-- Work order --
Would you return, word for word, the lines of the data below from the line with "- vallieyqc 719 days ago News Discuss" through the line with "717 days ago News Discuss", and no others?

-- Records shown --
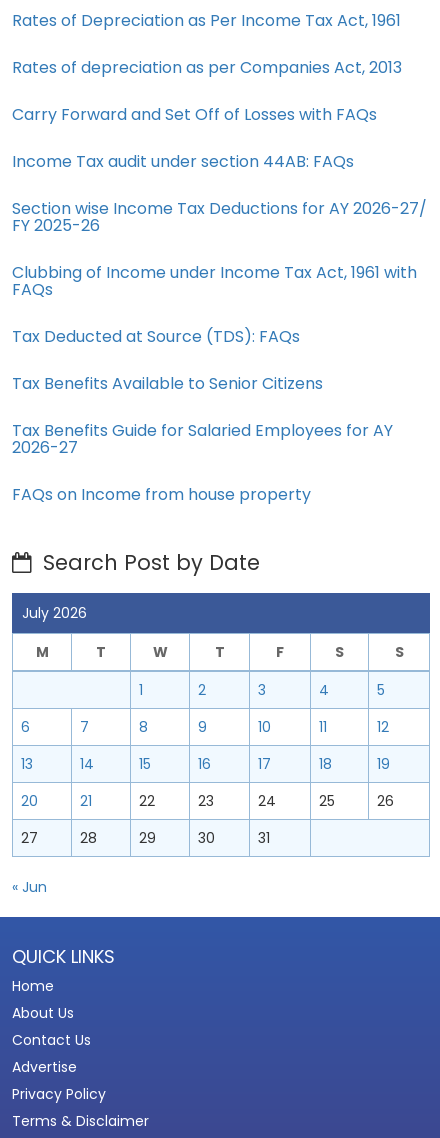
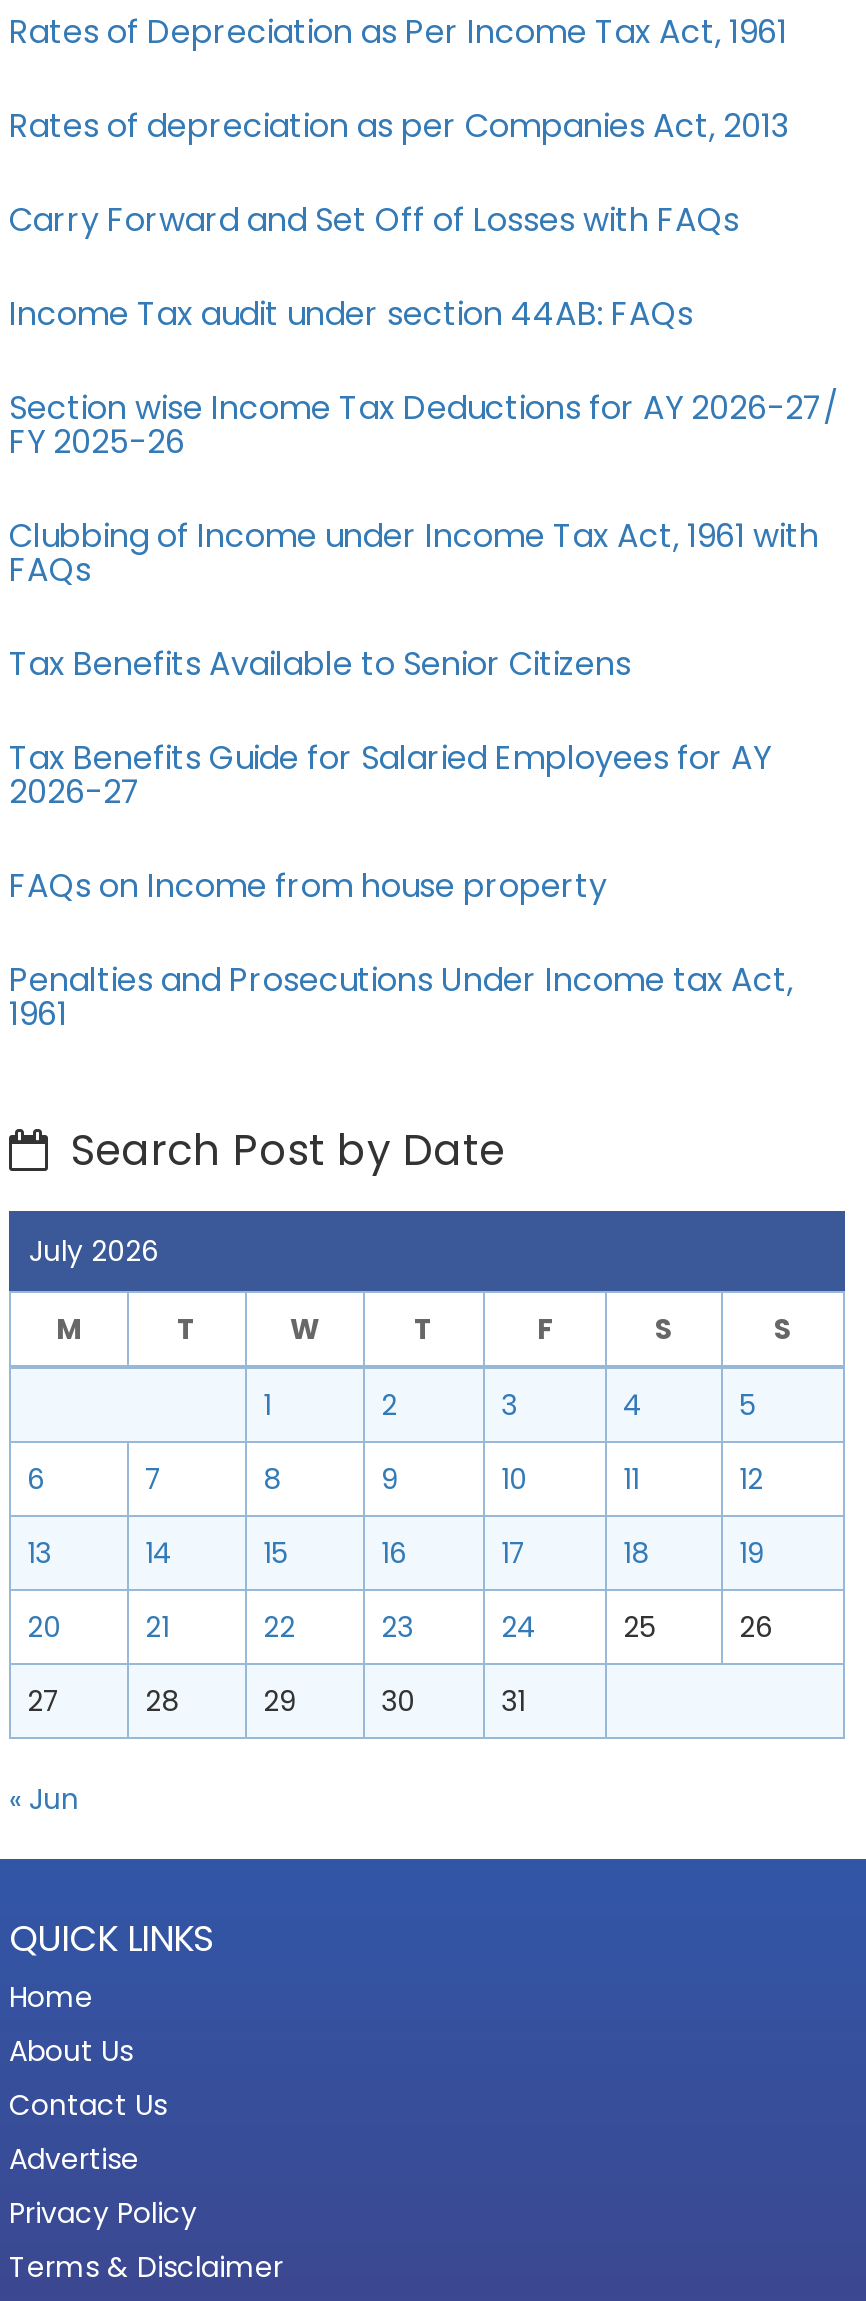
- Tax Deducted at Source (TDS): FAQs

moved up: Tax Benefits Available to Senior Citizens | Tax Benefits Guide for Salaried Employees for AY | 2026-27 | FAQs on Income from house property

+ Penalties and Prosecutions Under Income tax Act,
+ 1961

* * *

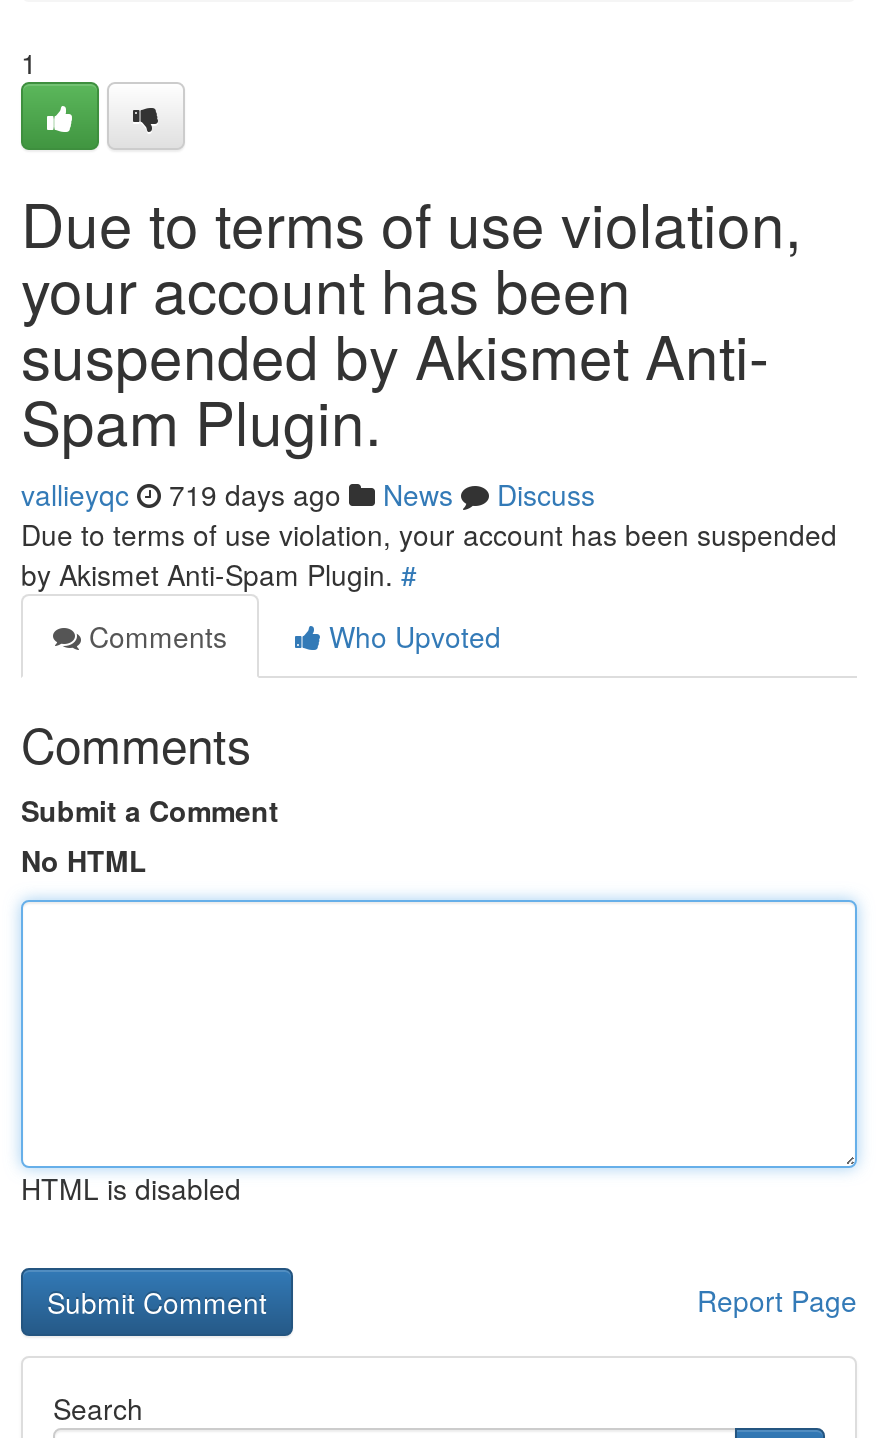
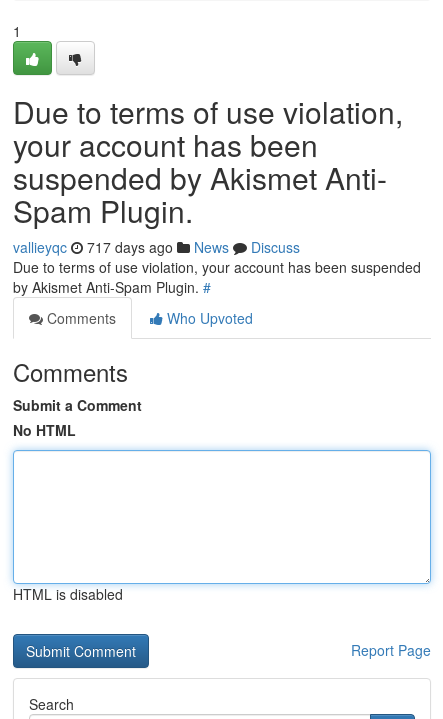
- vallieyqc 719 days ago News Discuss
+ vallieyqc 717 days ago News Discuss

-- Answer to this problem --
- vallieyqc 719 days ago News Discuss
+ vallieyqc 717 days ago News Discuss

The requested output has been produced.